§ **Assigned task**: Lines of the data that contain the word "number" are the ones to copy.

Input data START

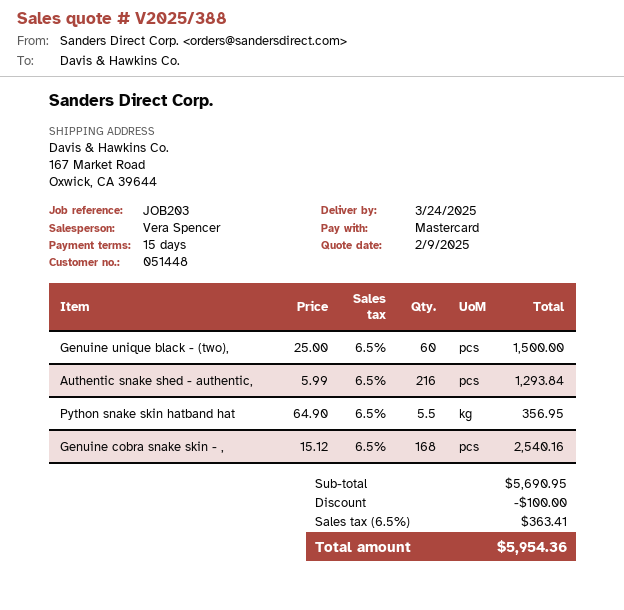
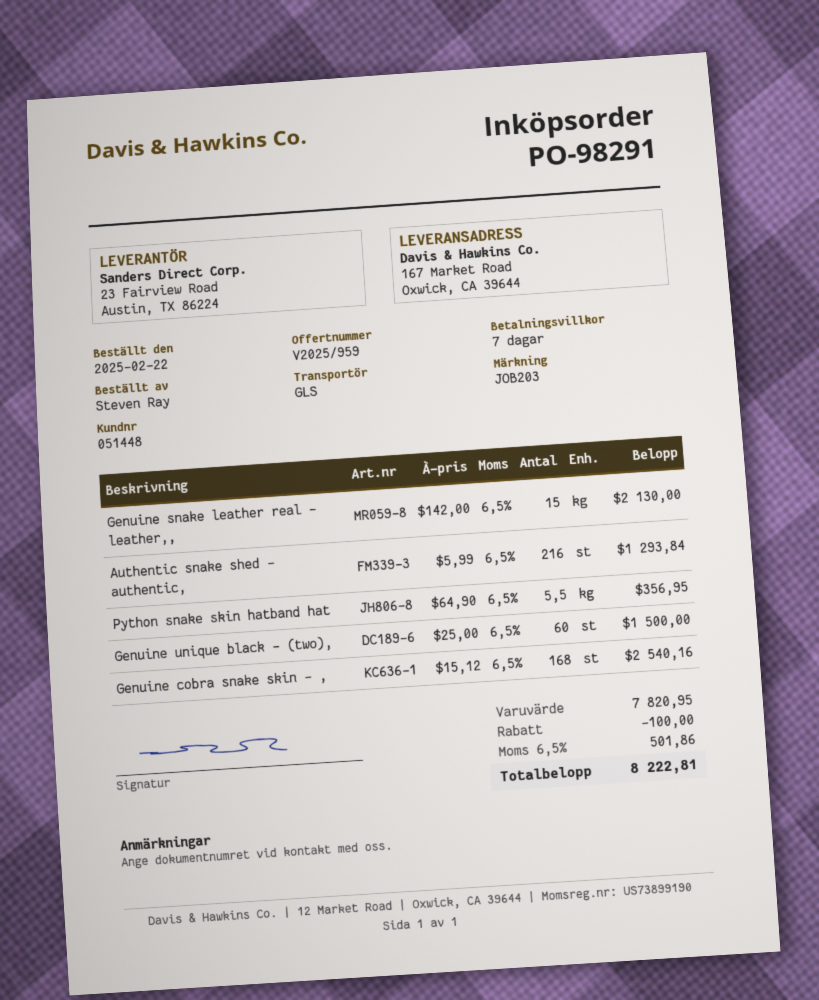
quote number: V2025/388 -> V2025/959
payment terms: 15 days -> 7 days
Genuine snake leather real - leather,,: none -> 15 x 142.00 = 2130.00
subtotal: 5690.95 -> 7820.95
tax: 6.5% = 363.41 -> 6.5% = 501.86
total: 5954.36 -> 8222.81

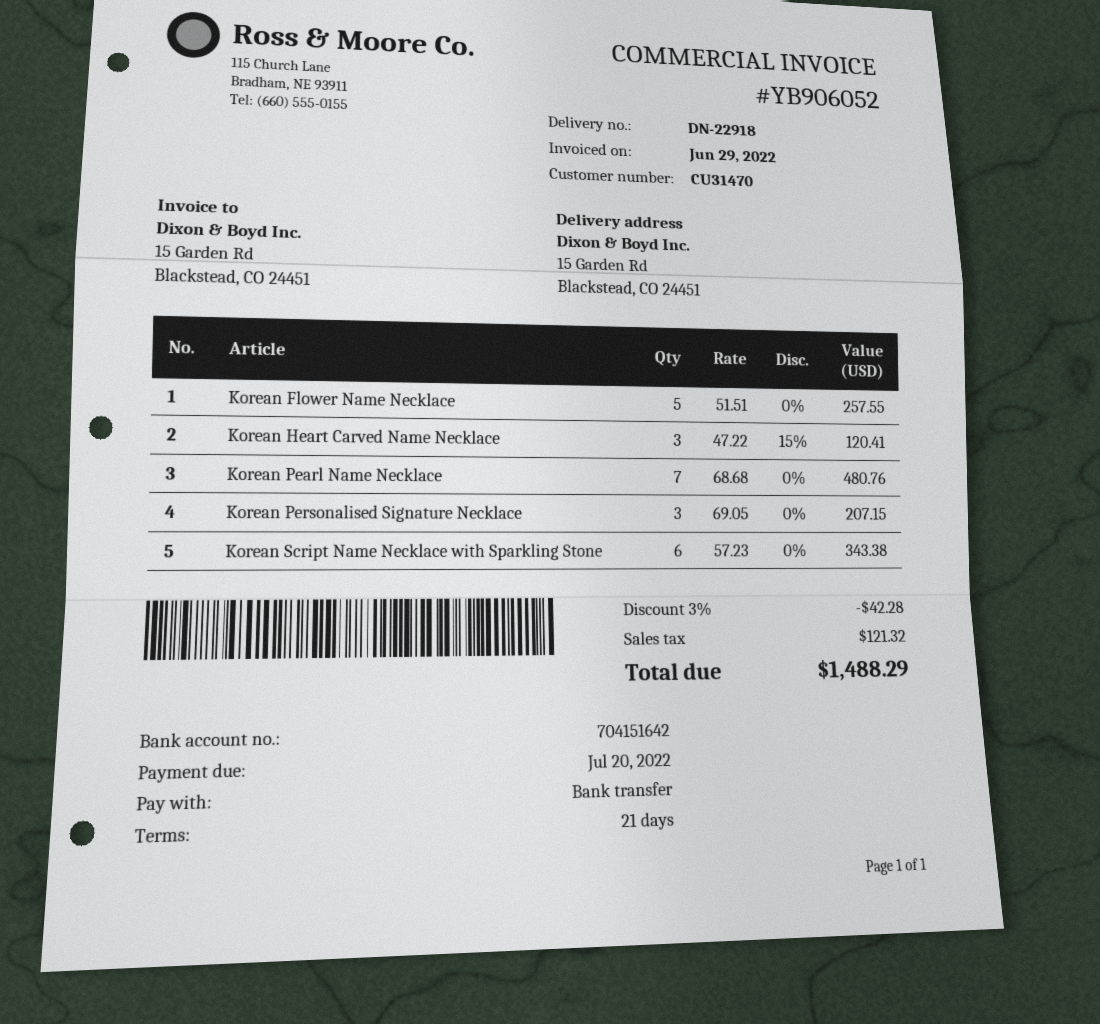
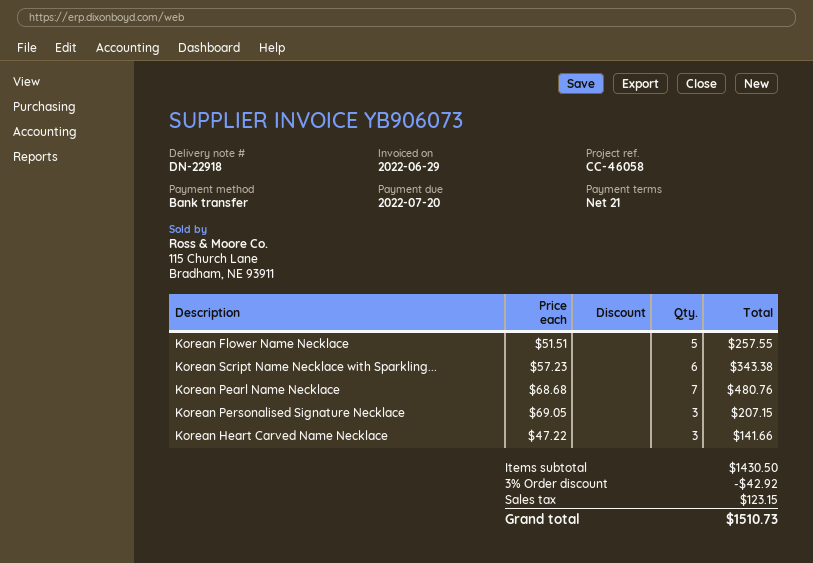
invoice number: YB906052 -> YB906073
Korean Heart Carved Name Necklace: 3 x 47.22 - 15% = 120.41 -> 3 x 47.22 = 141.66
discount: 3% = 42.28 -> 3% = 42.92
tax: 121.32 -> 123.15
total: 1488.29 -> 1510.73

Input data END

§ **Your response**:
quote number: V2025/388 -> V2025/959
invoice number: YB906052 -> YB906073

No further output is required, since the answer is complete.